TASK GOAL
Work through the data line by line, gathering every line that has the word "white".

[Records from a collection]
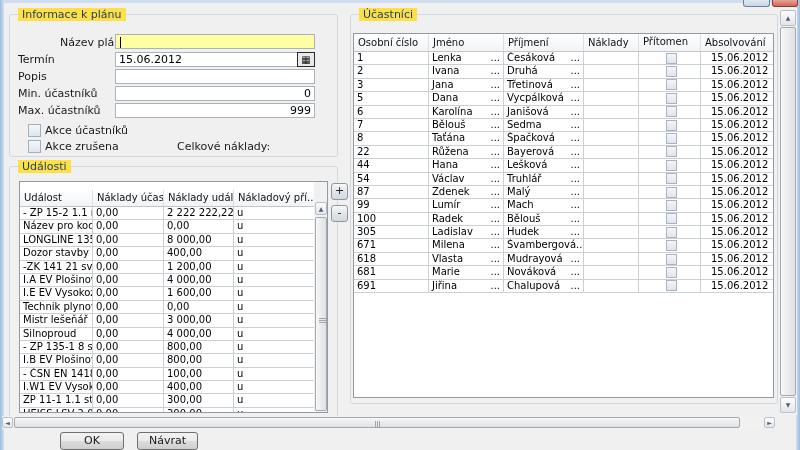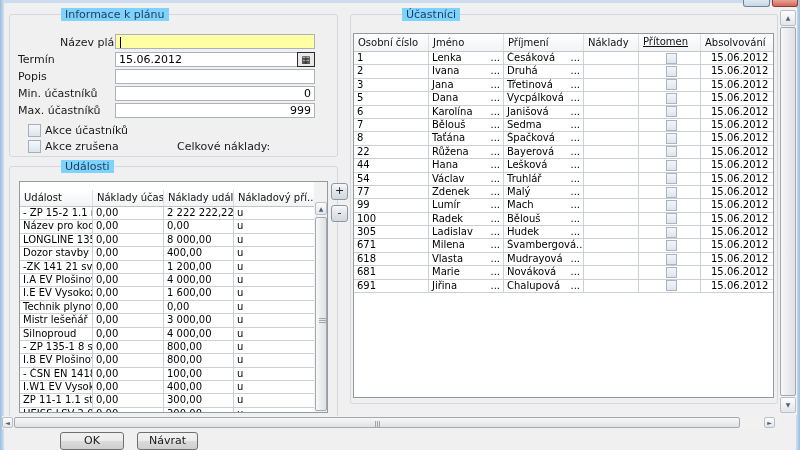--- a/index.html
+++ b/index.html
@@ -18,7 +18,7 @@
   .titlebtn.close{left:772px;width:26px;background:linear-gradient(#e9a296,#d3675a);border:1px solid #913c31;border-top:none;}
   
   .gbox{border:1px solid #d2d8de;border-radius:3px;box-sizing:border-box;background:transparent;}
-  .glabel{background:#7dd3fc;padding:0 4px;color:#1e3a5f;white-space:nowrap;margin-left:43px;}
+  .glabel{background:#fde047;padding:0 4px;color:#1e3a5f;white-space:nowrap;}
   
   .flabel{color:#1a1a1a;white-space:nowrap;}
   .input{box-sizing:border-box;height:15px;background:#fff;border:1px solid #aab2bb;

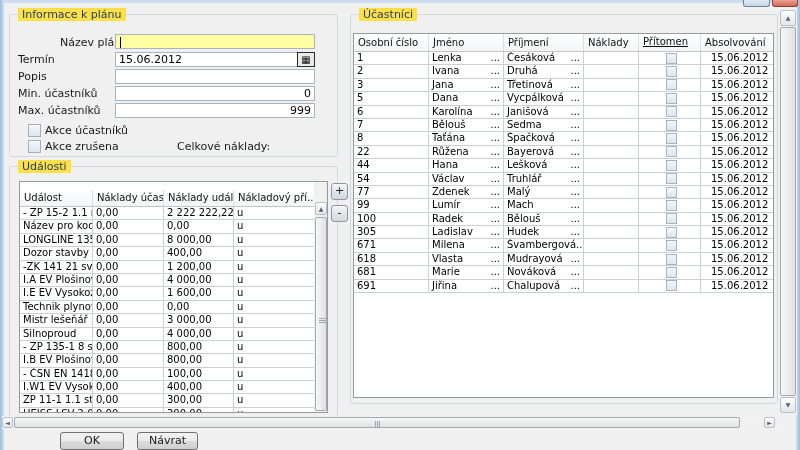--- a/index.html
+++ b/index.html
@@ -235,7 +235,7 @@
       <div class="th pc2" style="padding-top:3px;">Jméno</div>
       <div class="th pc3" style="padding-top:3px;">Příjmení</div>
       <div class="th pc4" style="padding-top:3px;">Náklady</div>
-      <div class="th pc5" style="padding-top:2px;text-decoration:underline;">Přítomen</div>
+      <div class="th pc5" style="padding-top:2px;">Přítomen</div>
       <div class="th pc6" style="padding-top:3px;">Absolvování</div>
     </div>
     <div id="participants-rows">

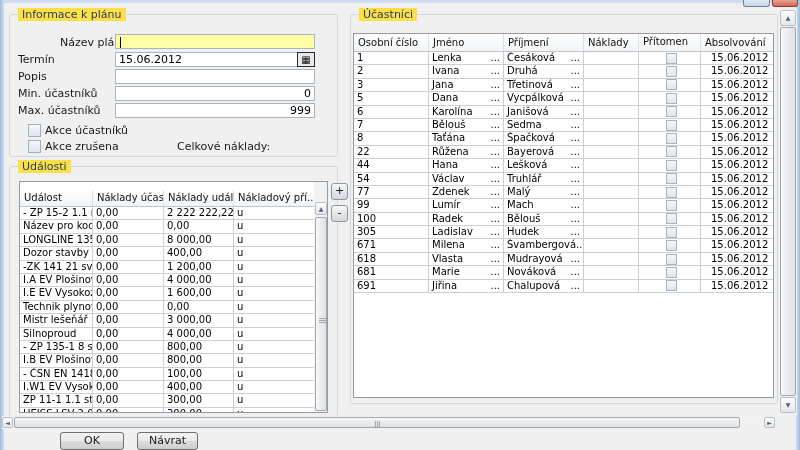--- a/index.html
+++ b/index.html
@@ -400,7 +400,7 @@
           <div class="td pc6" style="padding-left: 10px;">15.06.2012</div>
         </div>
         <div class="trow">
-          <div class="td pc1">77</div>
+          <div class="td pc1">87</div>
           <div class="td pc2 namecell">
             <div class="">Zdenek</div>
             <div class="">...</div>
* * *
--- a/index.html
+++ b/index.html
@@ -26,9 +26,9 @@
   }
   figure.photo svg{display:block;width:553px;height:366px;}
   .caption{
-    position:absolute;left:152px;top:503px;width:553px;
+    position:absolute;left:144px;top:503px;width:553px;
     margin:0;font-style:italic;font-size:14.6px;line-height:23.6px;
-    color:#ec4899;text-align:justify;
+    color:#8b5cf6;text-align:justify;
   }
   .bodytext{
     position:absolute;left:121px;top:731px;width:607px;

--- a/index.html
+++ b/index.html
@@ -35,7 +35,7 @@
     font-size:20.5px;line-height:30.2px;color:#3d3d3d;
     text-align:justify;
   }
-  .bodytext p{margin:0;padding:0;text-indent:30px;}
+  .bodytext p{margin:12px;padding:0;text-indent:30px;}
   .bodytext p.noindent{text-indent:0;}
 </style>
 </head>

OUTPUT FOR THIS TASK
-  .glabel{background:#7dd3fc;padding:0 4px;color:#1e3a5f;white-space:nowrap;margin-left:43px;}
+  .glabel{background:#fde047;padding:0 4px;color:#1e3a5f;white-space:nowrap;}
   .flabel{color:#1a1a1a;white-space:nowrap;}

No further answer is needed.